Visit
Fri 04/14
Phebe Vayanos headshot

Learning Optimal Policies for Online Allocation of Scarce Housing Resources from Data Collected in Deployment

We study the problem of allocating scarce housing resources of different types to individuals experiencing homelessness based on their observed covariates. We leverage administrative data collected in deployment to design an online policy that maximizes mean outcomes while satisfying budget and fairness requirements. We propose a policy in which an individual receives the resource maximizing the difference between their mean treatment outcomes and the resource bid price, or roughly the opportunity cost of using a resource. Our approach has nice asymptotic guarantees and is easily interpretable. We show results on real data from the Homeless Management Information System in LA: our policies improve rates of exit from homelessness by 1.2% and policies that are fair in either allocation or outcomes by race come at very low price of fairness. In addition, to help guide the discussion among stakeholders in deciding on appropriate fairness requirements to impose when allocating scarce resources, we propose a framework for evaluating fairness in such resource allocation systems and present a set of incompatibility results that investigate the interplay between them. Notably, we show that 1) fairness in allocation and fairness in outcomes are usually incompatible; 2) policies that prioritize based on a vulnerability score will usually result in unequal outcomes across groups; and 3) policies using group membership in addition to baseline risk and treatment effects are as fair as possible given all available information.
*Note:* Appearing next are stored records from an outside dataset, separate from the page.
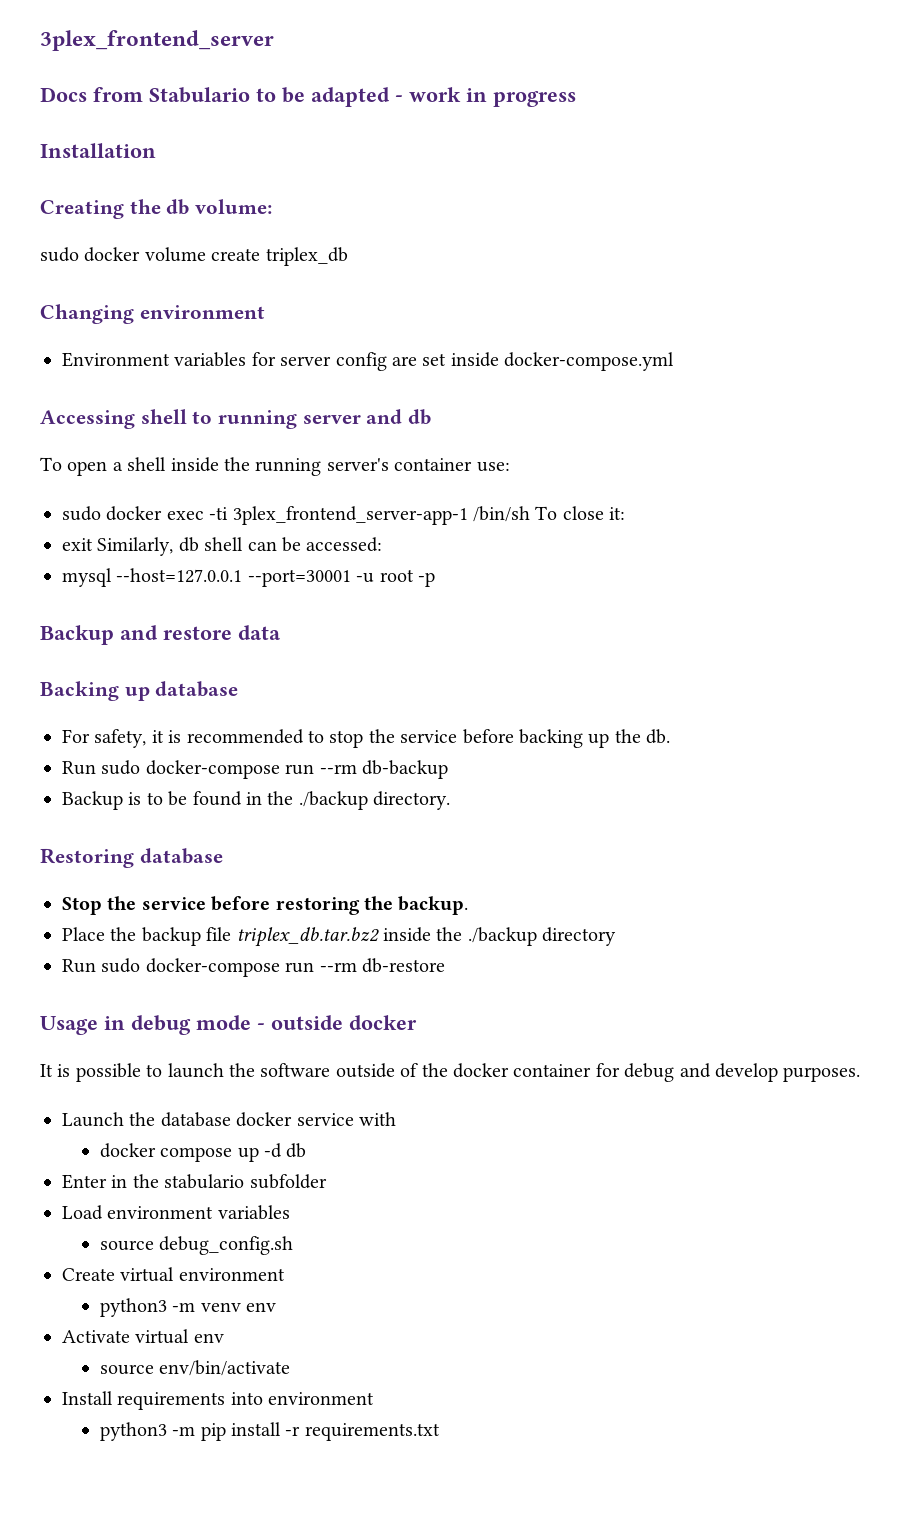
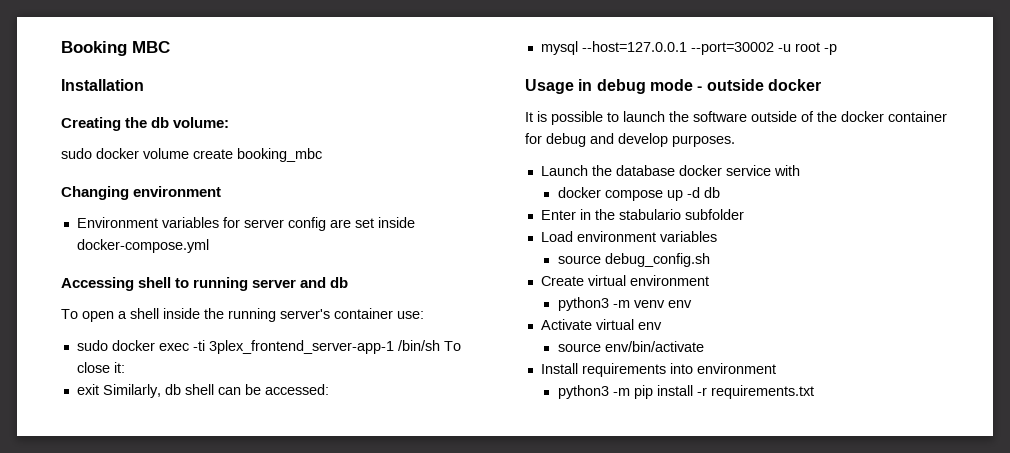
- 3plex_frontend_server
- Docs from Stabulario to be adapted - work in progress
+ Booking MBC
- sudo docker volume create triplex_db
+ sudo docker volume create booking_mbc
- mysql --host=127.0.0.1 --port=30001 -u root -p
+ mysql --host=127.0.0.1 --port=30002 -u root -p
- Backup and restore data
- Backing up database
- For safety, it is recommended to stop the service before backing up the db.
- Run sudo docker-compose run --rm db-backup
- Backup is to be found in the ./backup directory.
- Restoring database
- Stop the service before restoring the backup.
- Place the backup file triplex_db.tar.bz2 inside the ./backup directory
- Run sudo docker-compose run --rm db-restore

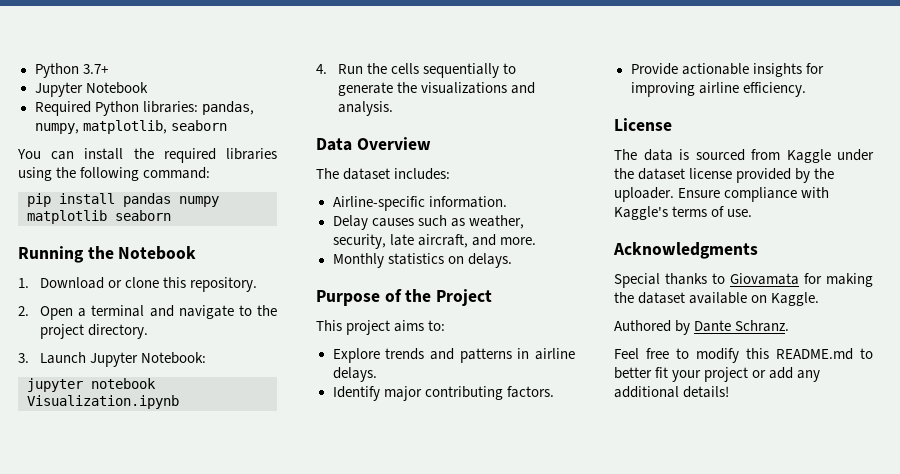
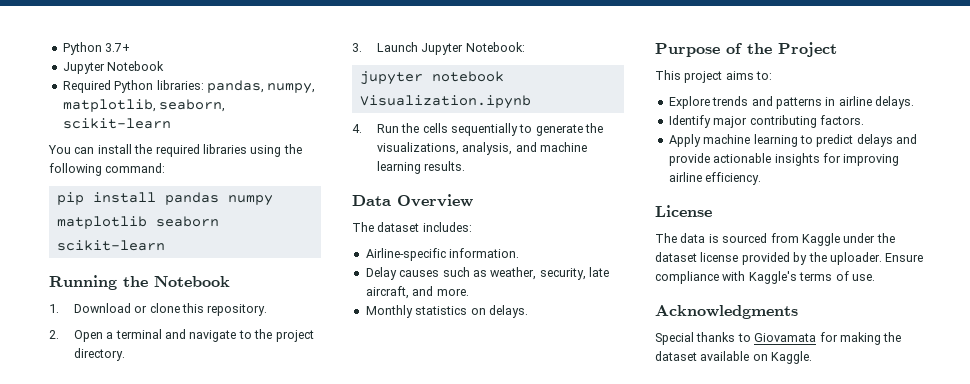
- Required Python libraries: pandas, numpy, matplotlib, seaborn
+ Required Python libraries: pandas, numpy, matplotlib, seaborn, scikit-learn
- pip install pandas numpy matplotlib seaborn
+ pip install pandas numpy matplotlib seaborn scikit-learn
- 4. Run the cells sequentially to generate the visualizations and analysis.
+ 4. Run the cells sequentially to generate the visualizations, analysis, and machine learning results.
- Provide actionable insights for improving airline efficiency.
+ Apply machine learning to predict delays and provide actionable insights for improving airline efficiency.
- Authored by Dante Schranz.
- Feel free to modify this README.md to better fit your project or add any additional details!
Pizza will be served at 12:15 p.m.

Speaker Bio

Phebe Vayanos is a WiSE Gabilan Assistant Professor, an Assistant Professor of Industrial & Systems Engineering and Computer Science at the University of Southern California, and an Associate Director of the CAIS Center for Artificial Intelligence in Society. She has a PhD degree in Operations Research and an MEng degree in Electrical & Electronic Engineering, both from Imperial College London. She is a recipient of the NSF CAREER award and the USC Viterbi Junior Research Award and, jointly with her students, earned the INFORMS Diversity, Equity, and Inclusion Ambassador Program Award. She is an Associate Editor for Computational Management Science and for Operations Research Letters. Her research is supported by the National Science Foundation, by the Hilton Foundation, by the Home for Good Foundation, by the Homeless Policy Research Institute, by the U.S. Army Research Laboratory’s Army Research Office, by Schmidt Futures, by the METRANS Transportation Center, and by the Zumberge Diversity & Inclusion Grant Program at USC, among others.